Peroxisomal bifunctional enzyme binds and activates the activation function-1 region of the peroxisome proliferator-activated receptor alpha.

C E Juge-Aubry 1, S Kuenzli 1, J C Sanchez 1, D Hochstrasser 1, C A Meier 1
PMCID: PMC1221566  PMID: 11139388

Abstract

The transcriptional activity of peroxisome proliferator-activated receptors (PPARs), and of nuclear hormone receptors in general, is subject to modulation by cofactors. However, most currently known co-activating proteins interact in a ligand-dependent manner with the C-terminal ligand-regulated activation function (AF)-2 domain of nuclear receptors. Since PPARalpha exhibits a strong constitutive transactivating function contained within an N-terminal AF-1 region, it can be speculated that a different set of cofactors might interact with this region of PPARs. An affinity purification approach was used to identify the peroxisomal enoyl-CoA hydratase/3-hydroxyacyl-CoA dehydrogenase (bifunctional enzyme, BFE) as a protein which strongly and specifically interacted with the N-terminal 92 amino acids of PPARalpha.
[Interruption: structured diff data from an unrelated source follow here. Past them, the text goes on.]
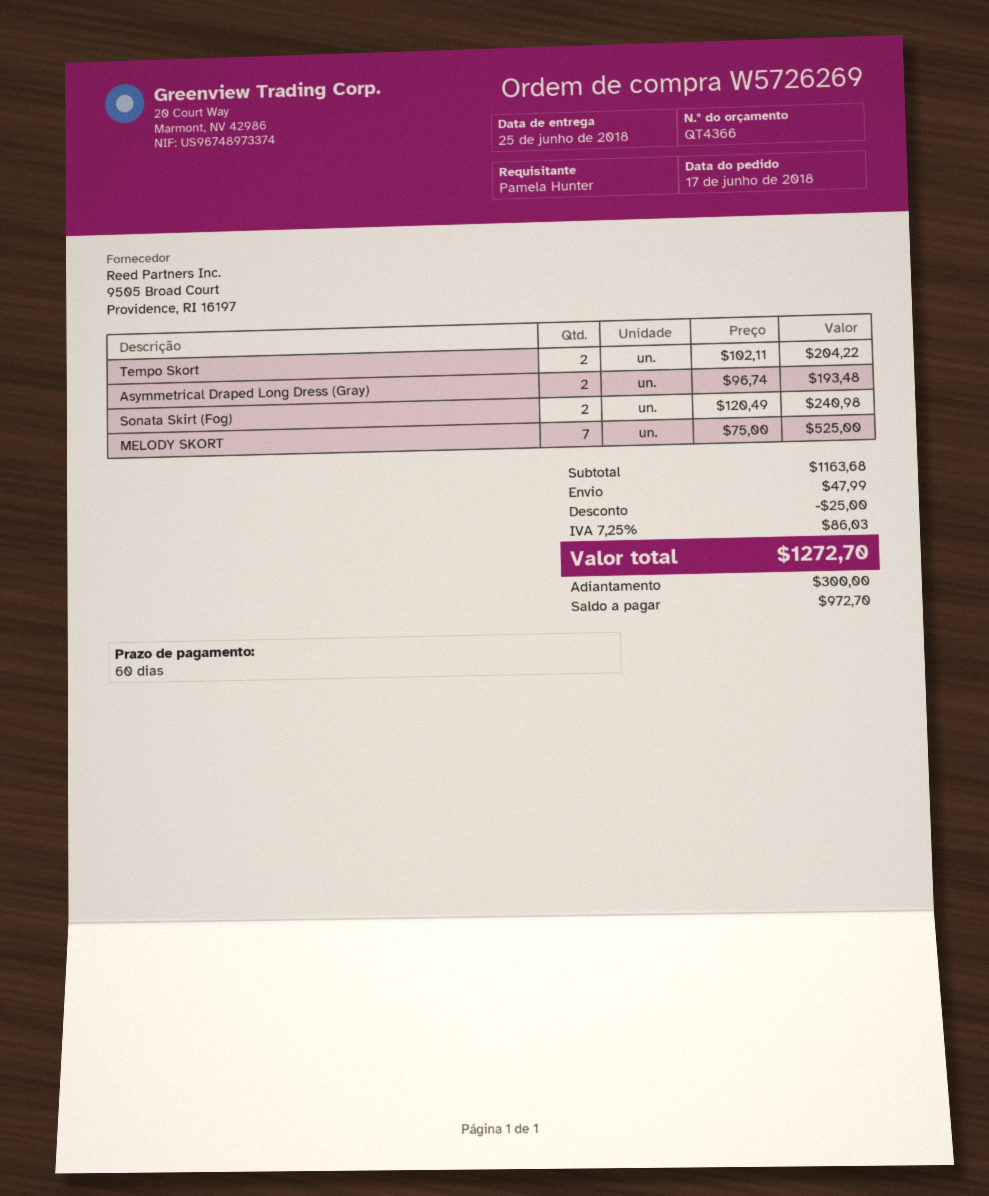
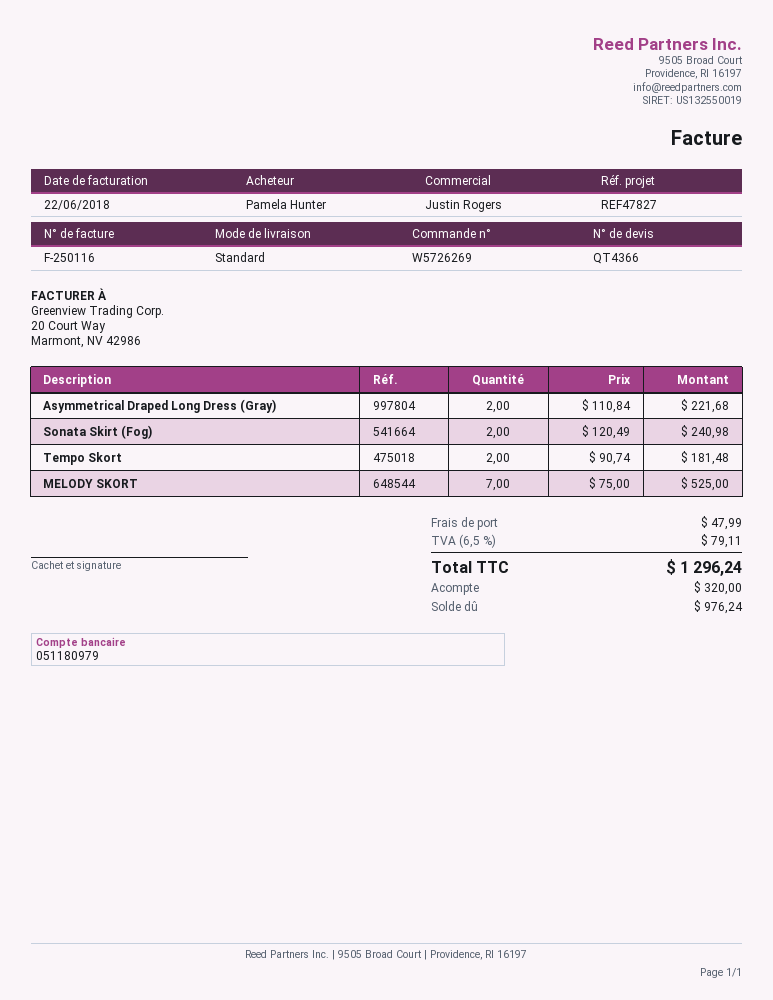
Tempo Skort: 2 x 102.11 = 204.22 -> 2 x 90.74 = 181.48
Asymmetrical Draped Long Dress (Gray): 2 x 96.74 = 193.48 -> 2 x 110.84 = 221.68
discount: 25.00 -> none
tax: 7.25% = 86.03 -> 6.5% = 79.11
total: 1272.70 -> 1296.24
deposit: 300.00 -> 320.00
balance: 972.70 -> 976.24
Protein-protein interaction assays with the cloned BFE confirmed this interaction, which could be mapped to amino acids 307-514 of the BFE and the N-terminal 70 amino acids of PPARalpha. Moreover, transient transfection experiments in hepatoma cells revealed a 2.2-fold increase in the basal and ligand-stimulated transcriptional activity of PPARalpha in the presence of BFE. This stimulatory effect is preferentially observed for the PPARalpha isoform and it is significantly stronger (4.8-fold) in non-hepatic cells, which presumably express lower levels of endogenous BFE. Hence, the BFE represents the first known cofactor capable of activating the AF-1 domain of PPAR without requiring additional regions of this receptor. These data are compatible with a model whereby the PPAR-regulated BFE is able to modulate its own expression through an enhancement of the activity of PPARalpha, representing a novel peroxisomal-nuclear feed-forward regulatory loop.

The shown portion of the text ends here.